The show started, and it was exactly as chaotic as I'd expected.

A girl sang a Taylor Swift song slightly off-key but with absolute commitment.

Twin boys did a magic trick that went wrong halfway through and had to improvise.

A kid played violin beautifully until his sheet music fell off the stand and he had to finish from memory.

Soren was grinning through all of it, his hand warm in mine, and I realized this was one of those moments that looked nothing like what I'd imagined my life would be.

Professional hockey captain, publicly out, sitting in an elementary school auditorium waiting to watch my boyfriend's deaf student perform.

It was perfect in ways I couldn't have predicted.

Jamie was the eighth act. When his name was called, Finn went very still next to me.

Jamie walked onto the stage with his practice pad and sticks, looking tiny under the stage lights. He set up at the center, took a breath I could see from our seats, and then started playing.

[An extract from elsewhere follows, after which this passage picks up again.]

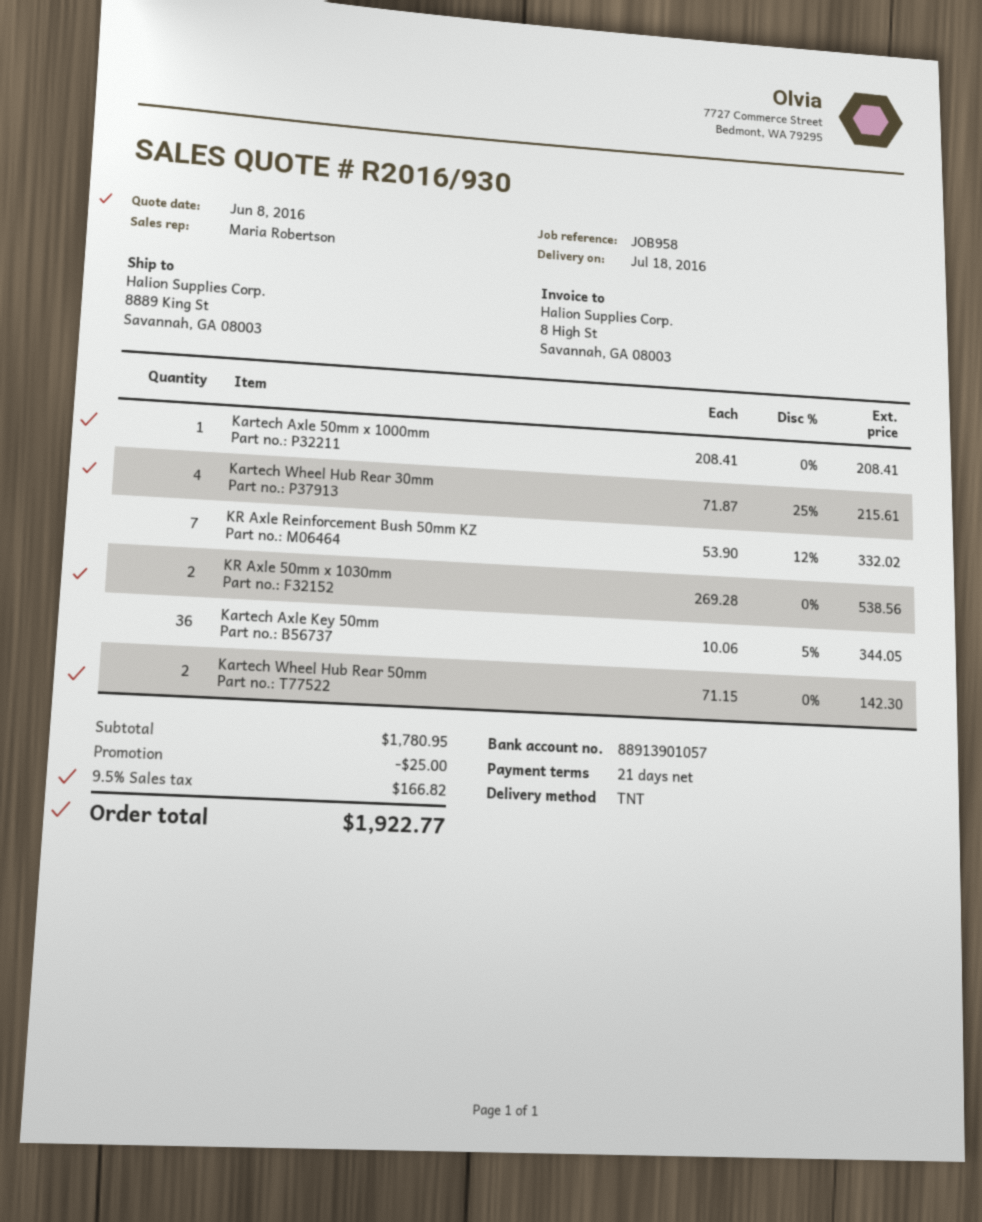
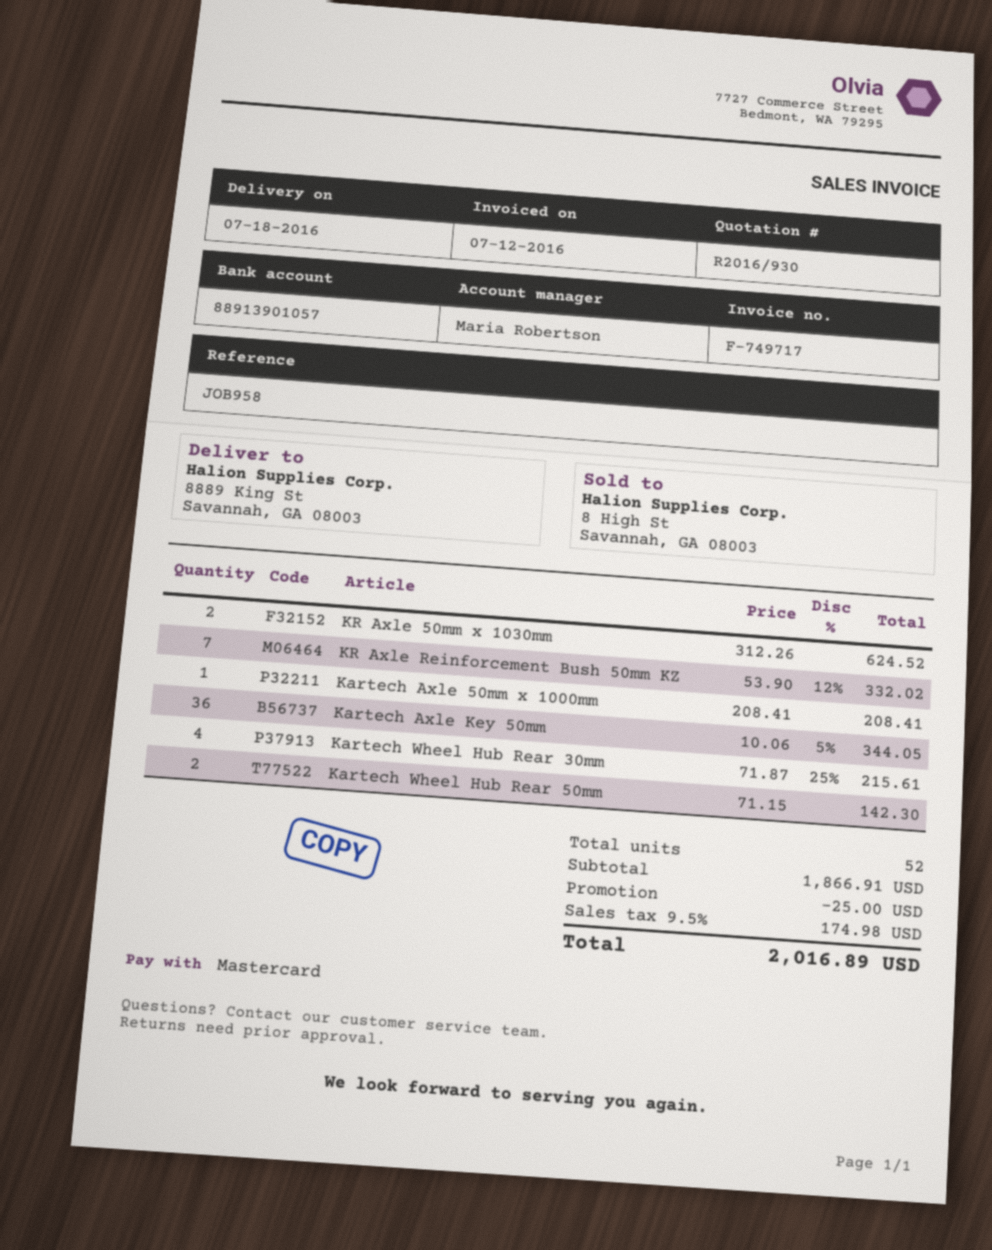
KR Axle 50mm x 1030mm: 2 x 269.28 = 538.56 -> 2 x 312.26 = 624.52
subtotal: 1780.95 -> 1866.91
tax: 9.5% = 166.82 -> 9.5% = 174.98
total: 1922.77 -> 2016.89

The pattern was the one Soren had taught him, but Jamie had made it his own.

The rhythm was clean and confident, his hands moving with precision that seemed impossible for an eight-year-old.

He couldn't hear the sound he was making, but he didn't need to — he was feeling it through the vibrations, trusting his body to know what his ears couldn't tell him.

The audience started clapping along halfway through, picking up the beat, and Jamie's face lit up when he felt the vibration change in the floor and the stage beneath his feet.

The whole auditorium clapping with him, with the rhythm he was making, with the music he couldn't hear but was giving to every person in the room anyway.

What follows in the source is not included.